This position involves ongoing maintenance and hands-on development work within the existing data pipeline environment. The individual will be responsible for optimizing and maintaining pipelines, converting business requirements into technical solutions, and supporting orchestration and automation efforts across the platform.
The business team may provide SQL-based requirements or requests related to Passport and data movement processes; this individual must translate those into efficient, scalable solutions. In addition to pipeline optimization and maintenance, the person will configure AWS services, including Lambda functions and Step Functions, to support orchestration workflows and operational monitoring.

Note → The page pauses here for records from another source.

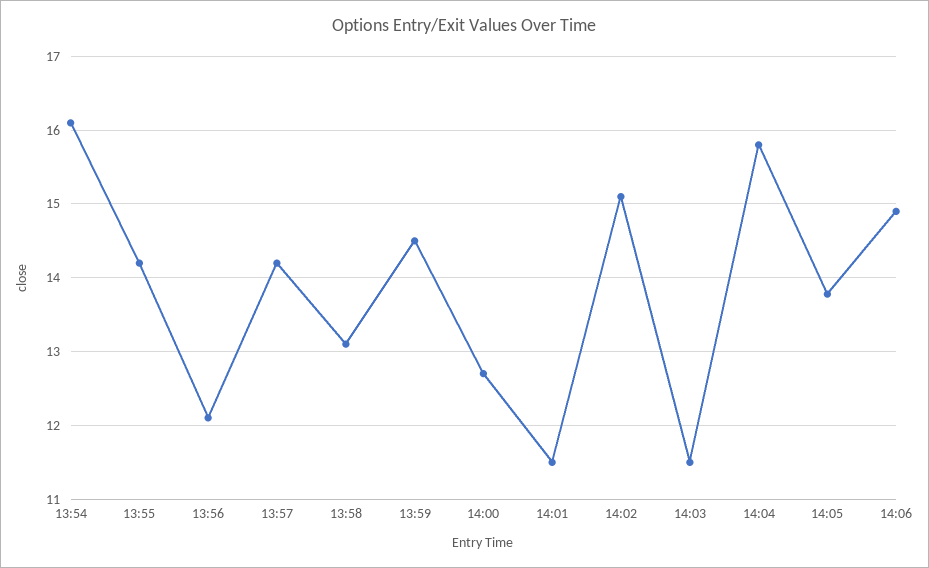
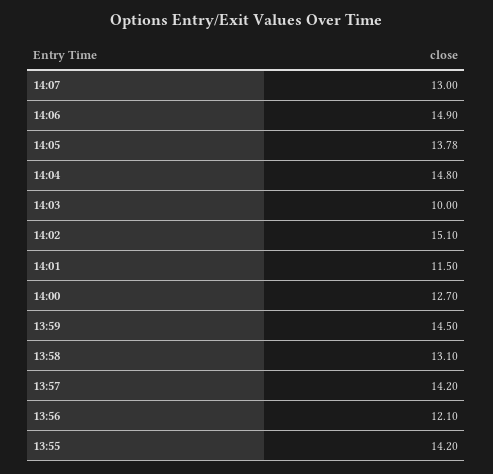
13:54: 16.1 -> none
14:03: 11.5 -> 10
14:04: 15.8 -> 14.8
14:07: none -> 13

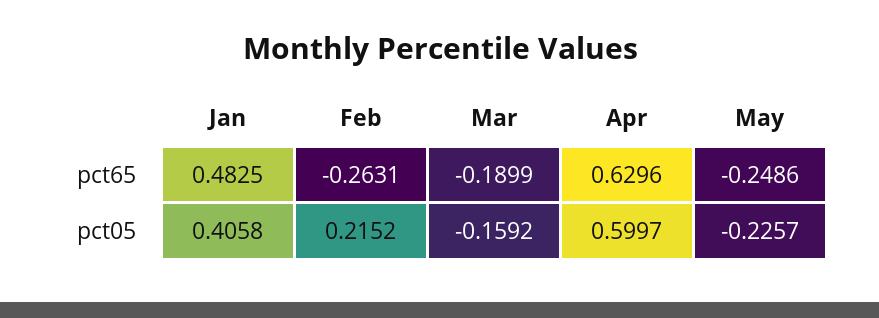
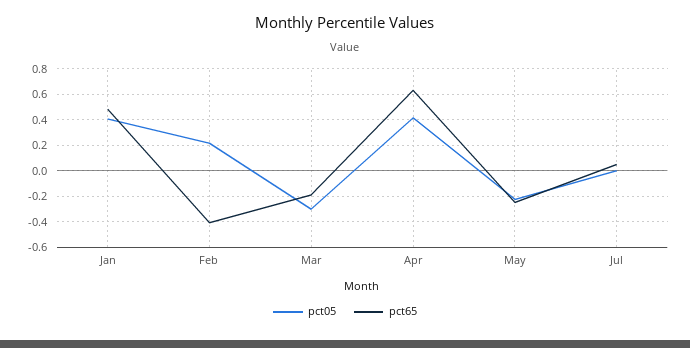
pct65, Feb: -0.2631 -> -0.4
pct05, Mar: -0.1592 -> -0.3
pct05, Apr: 0.5997 -> 0.4
pct05, Jul: none -> 0
pct65, Jul: none -> 0.05

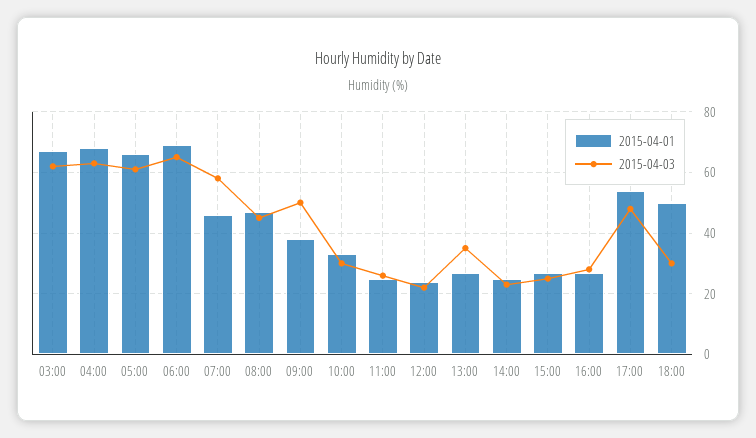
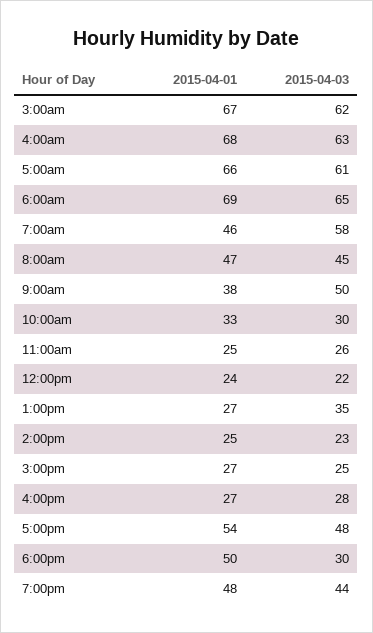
2015-04-01, 7:00pm: none -> 48
2015-04-03, 7:00pm: none -> 44

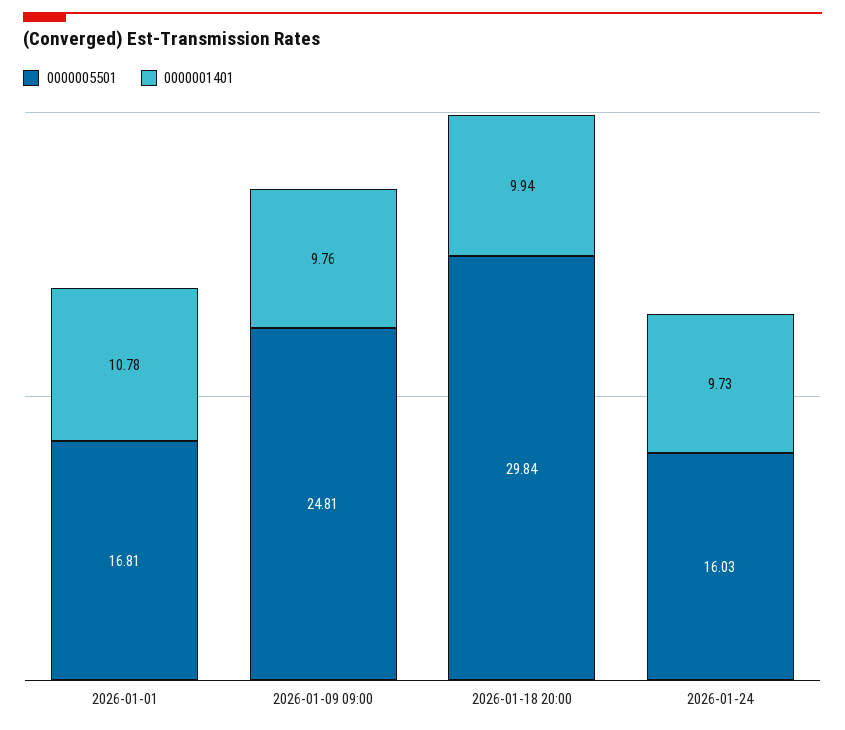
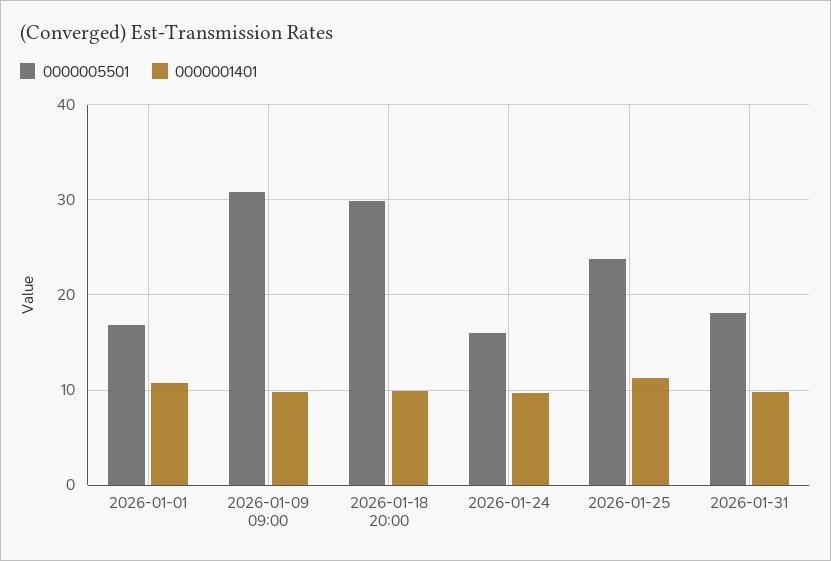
0000005501, 2026-01-09 09:00: 24.81 -> 31
0000005501, 2026-01-25: none -> 24
0000001401, 2026-01-25: none -> 11
0000005501, 2026-01-31: none -> 18
0000001401, 2026-01-31: none -> 10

This role is highly critical because the individual will essentially own and manage the pipeline environment. Beyond technical development, they must communicate directly with Product Owners and business stakeholders, gather requirements, design and support jobs, and work across multiple business units and data domains. They must independently manage the full lifecycle—from requirement gathering and architecture discussions through implementation, orchestration, monitoring, and ongoing support.
The environment heavily leverages AWS technologies, particularly Step Functions and Lambda functions. While Step Functions may not be commonly used in every environment, they are central to this architecture and are used extensively for orchestration. The workflows currently support approximately 60 jobs running in a combination of sequential and parallel execution patterns. At the conclusion of each workflow, Lambda functions capture logs and auditing details to monitor job completion status, performance metrics, and notifications. The selected candidate will need to understand this orchestration model in depth and be comfortable configuring and maintaining these processes.
Another major focus area for this role is performance optimization. The current pipeline execution time is approximately three to four hours, and the goal is to reduce that runtime to under two hours. Because of the complexity of the environment, optimization and performance tuning will be a primary value-add for this resource. The candidate should have robust experience with Spark optimization, SQL performance tuning, and large-scale data pipeline efficiency improvements.
From a technical screening perspective, the primary areas of focus will likely include:
- SQL and advanced query optimization
- PySpark and Spark performance tuning
- Data pipeline architecture and optimization
- AWS orchestration technologies, including Step Functions and Lambda
- Data modeling and workflow orchestration concepts
While AWS Step Functions are a mandatory part of the environment, deeper orchestration expertise can also be evaluated further during the interview process. The broader project work is centered around orchestration, optimization, and operational support, so interview discussions will likely include scenario-based questions focused on those areas.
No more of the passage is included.